◆ MATERIAL FOR THE TASK:
○ ○ ○ ○ ○

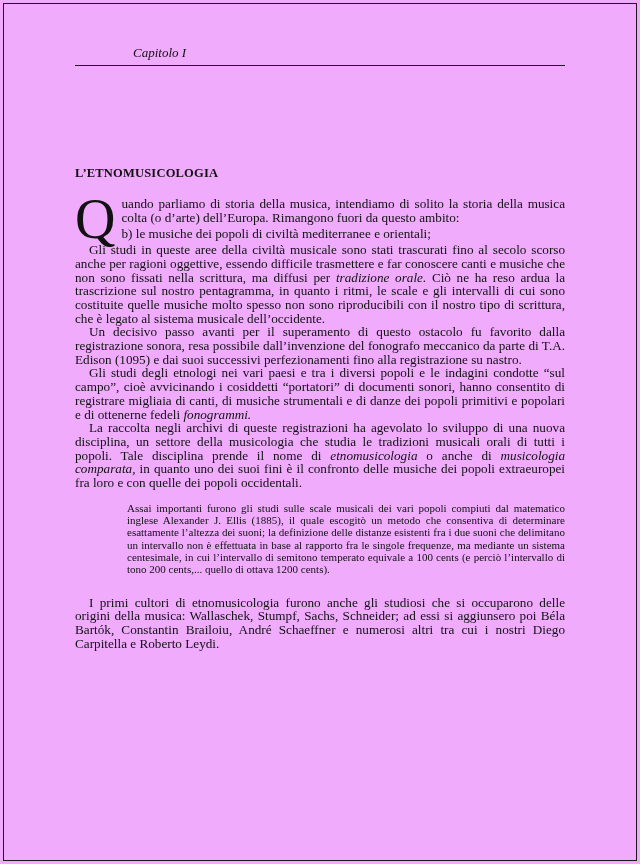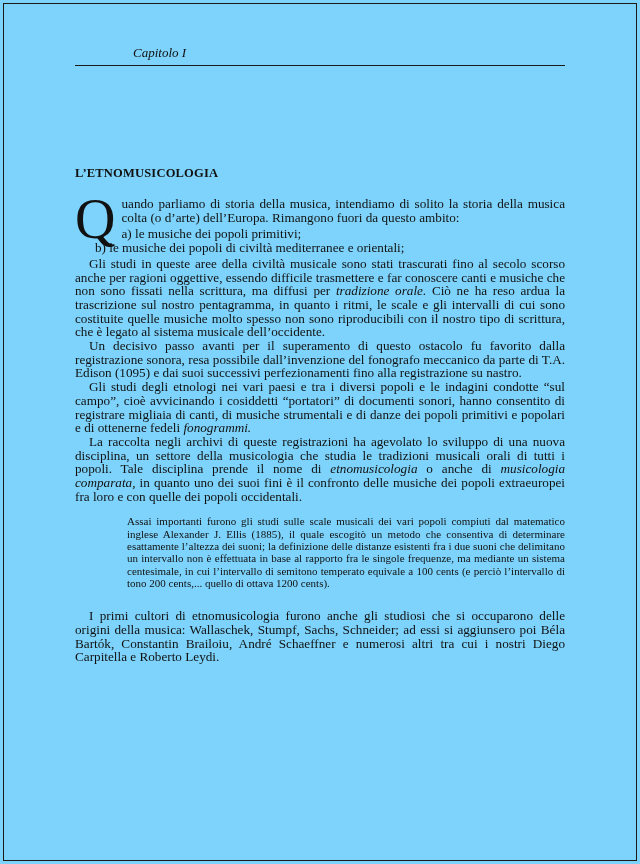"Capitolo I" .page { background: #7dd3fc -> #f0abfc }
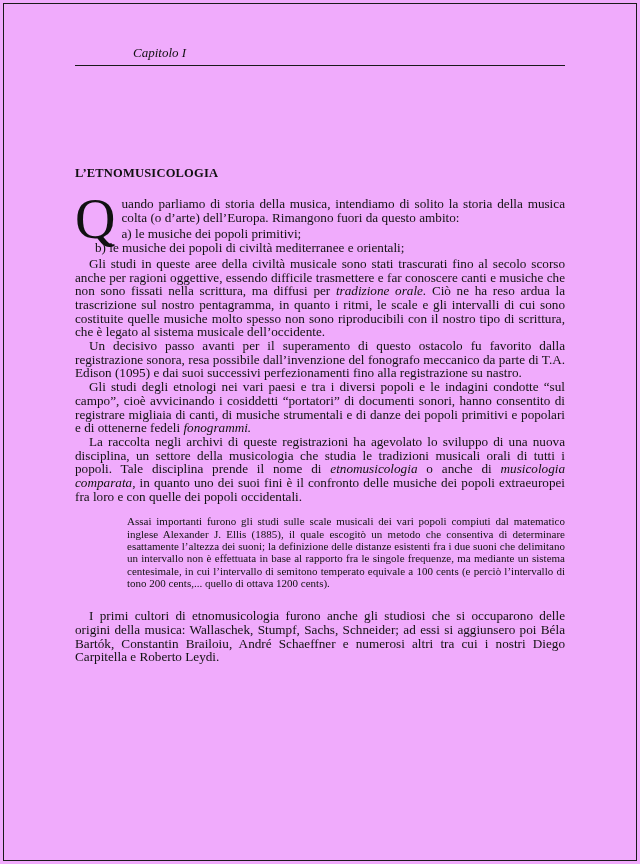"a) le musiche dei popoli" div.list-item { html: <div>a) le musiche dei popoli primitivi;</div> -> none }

○ ○ ○ ○ ○

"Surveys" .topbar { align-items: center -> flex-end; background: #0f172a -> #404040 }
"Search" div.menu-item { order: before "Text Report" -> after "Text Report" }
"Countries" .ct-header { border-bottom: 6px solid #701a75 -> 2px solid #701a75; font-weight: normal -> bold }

○ ○ ○ ○ ○

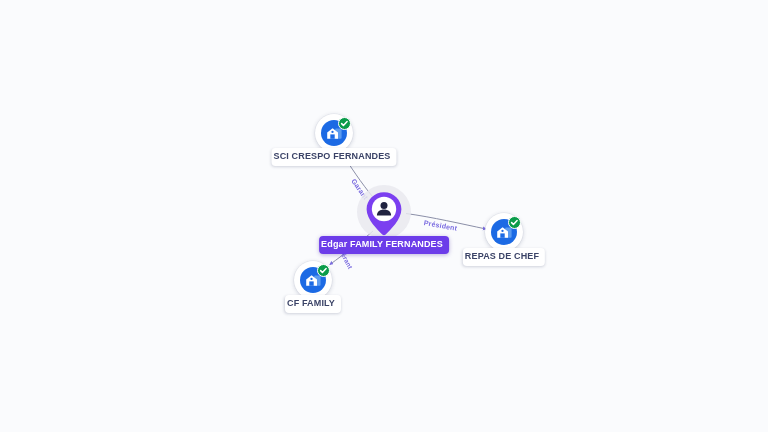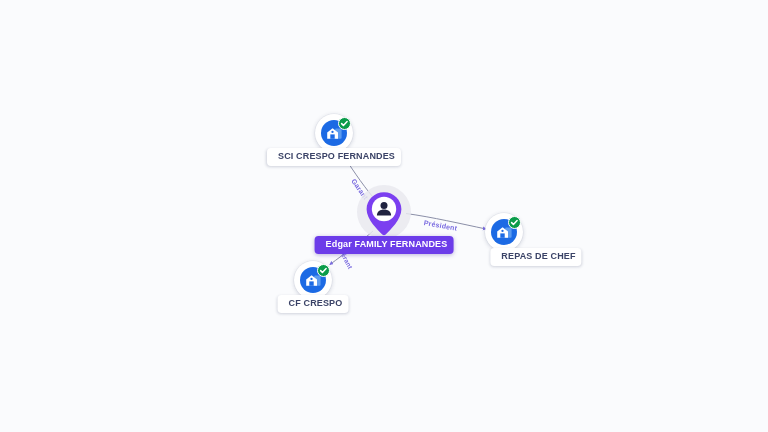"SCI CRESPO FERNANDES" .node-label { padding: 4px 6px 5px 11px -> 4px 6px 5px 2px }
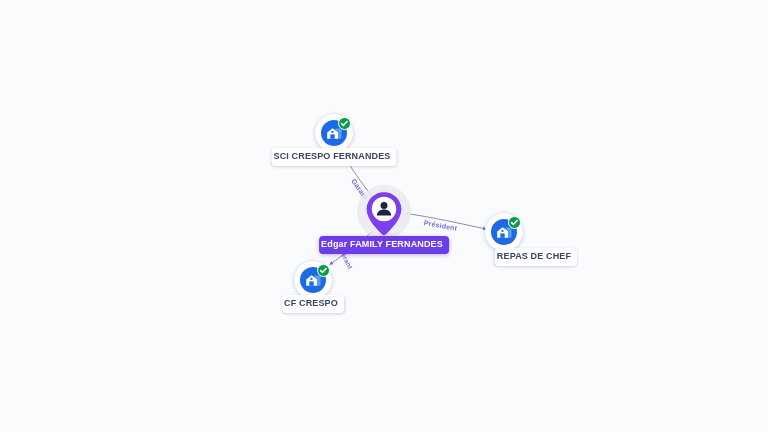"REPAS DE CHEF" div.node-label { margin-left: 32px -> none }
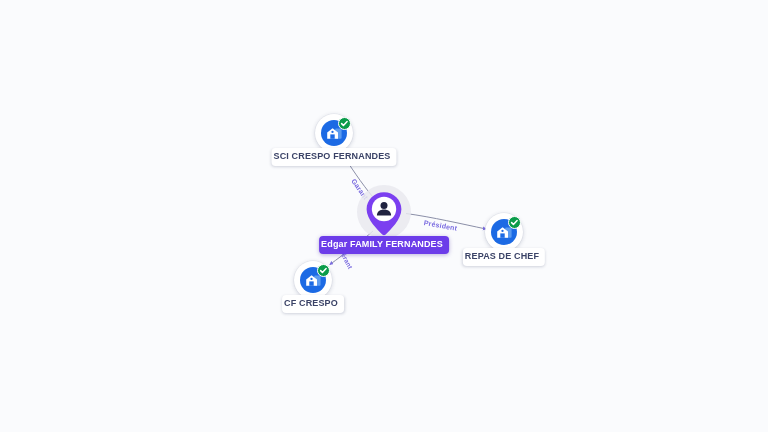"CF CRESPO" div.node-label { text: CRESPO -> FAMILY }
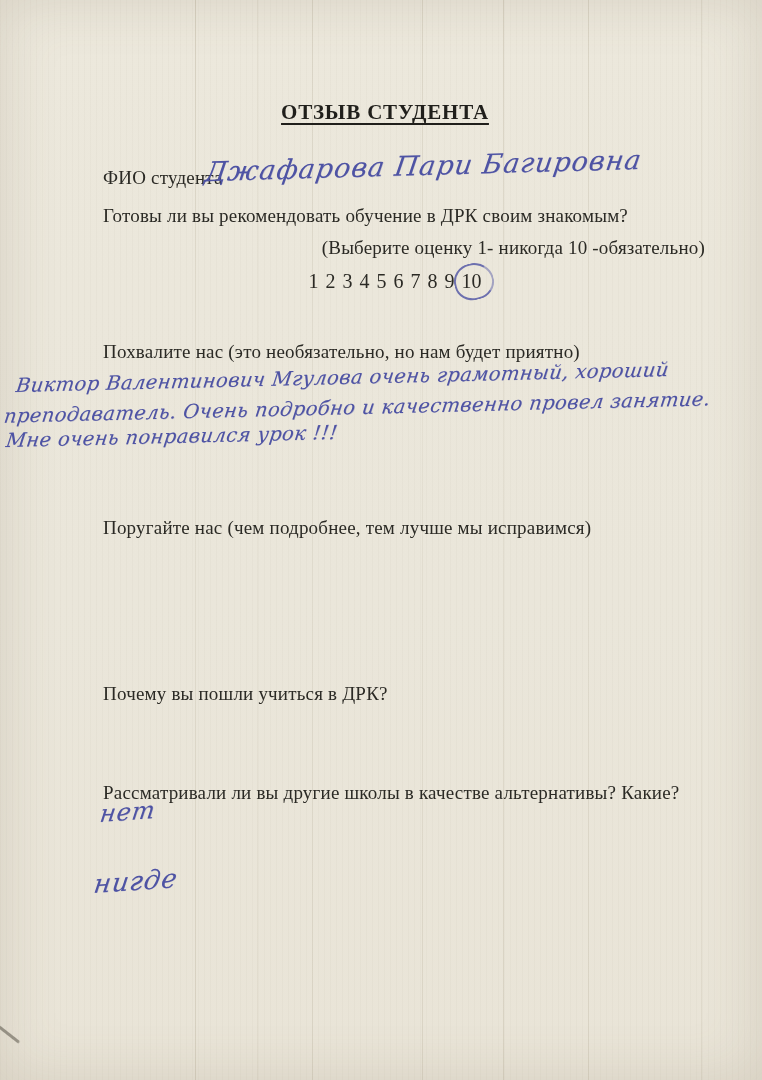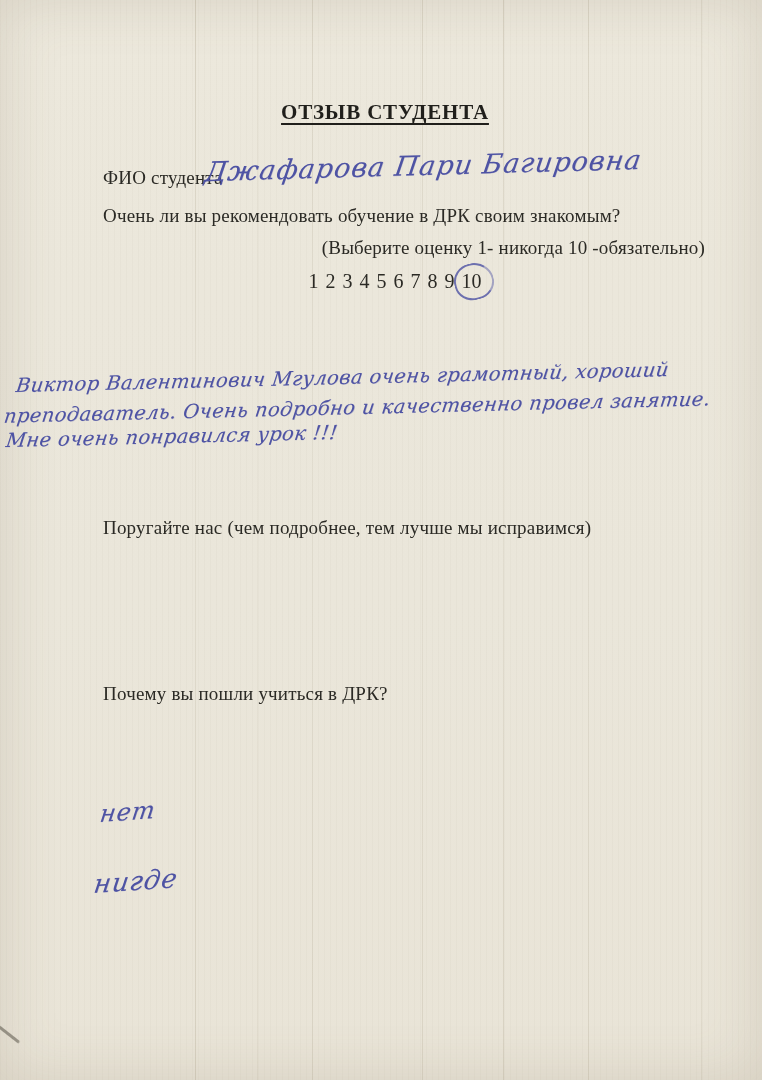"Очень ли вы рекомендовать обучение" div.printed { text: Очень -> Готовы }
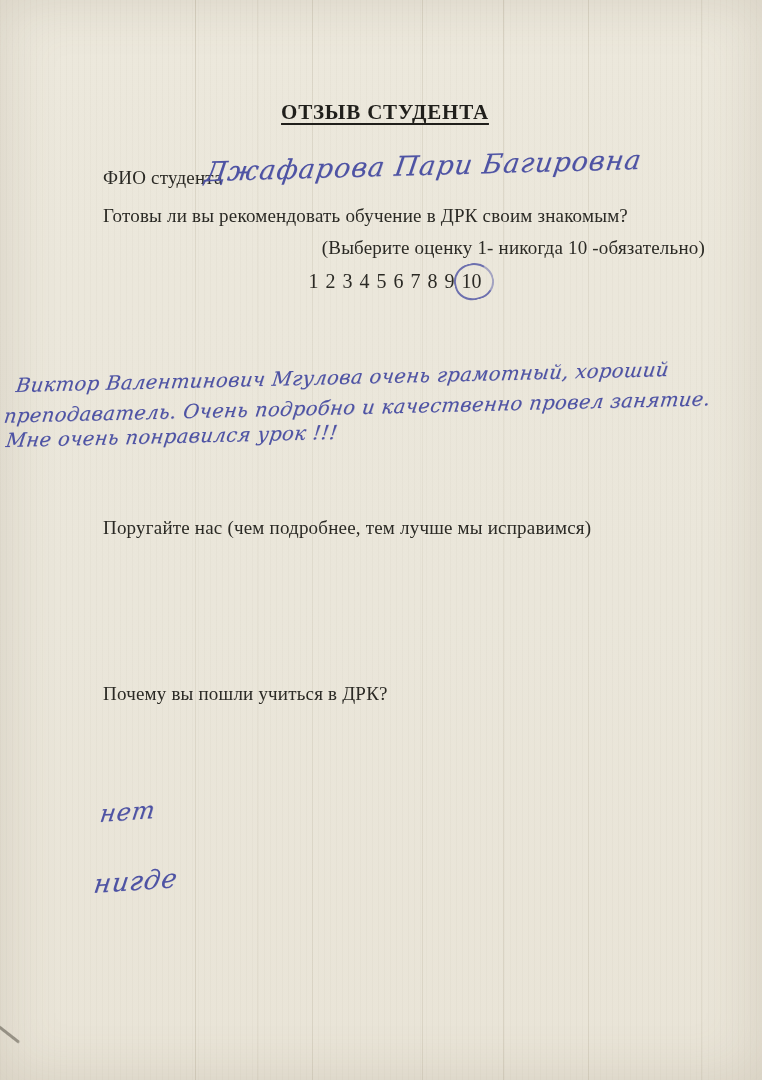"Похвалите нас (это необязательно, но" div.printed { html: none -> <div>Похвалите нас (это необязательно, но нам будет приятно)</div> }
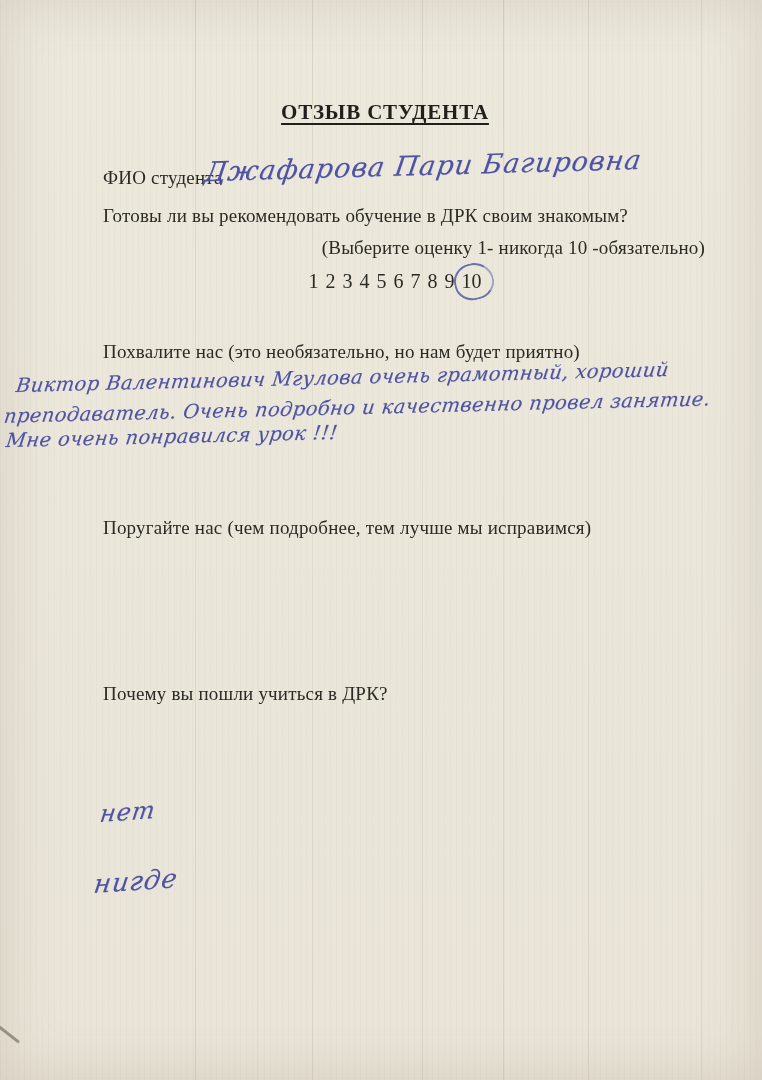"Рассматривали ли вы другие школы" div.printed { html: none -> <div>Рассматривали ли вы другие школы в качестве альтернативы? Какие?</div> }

○ ○ ○ ○ ○

◆ TASK DIRECTIONS: In the entries above, every line from the line with "background: #7dd3fc ->" to the line with "html: <div>a) le" is to be printed exactly, with both ends included and pictures excluded.

◆ ANSWER:
"Capitolo I" .page { background: #7dd3fc -> #f0abfc }
"a) le musiche dei popoli" div.list-item { html: <div>a) le musiche dei popoli primitivi;</div> -> none }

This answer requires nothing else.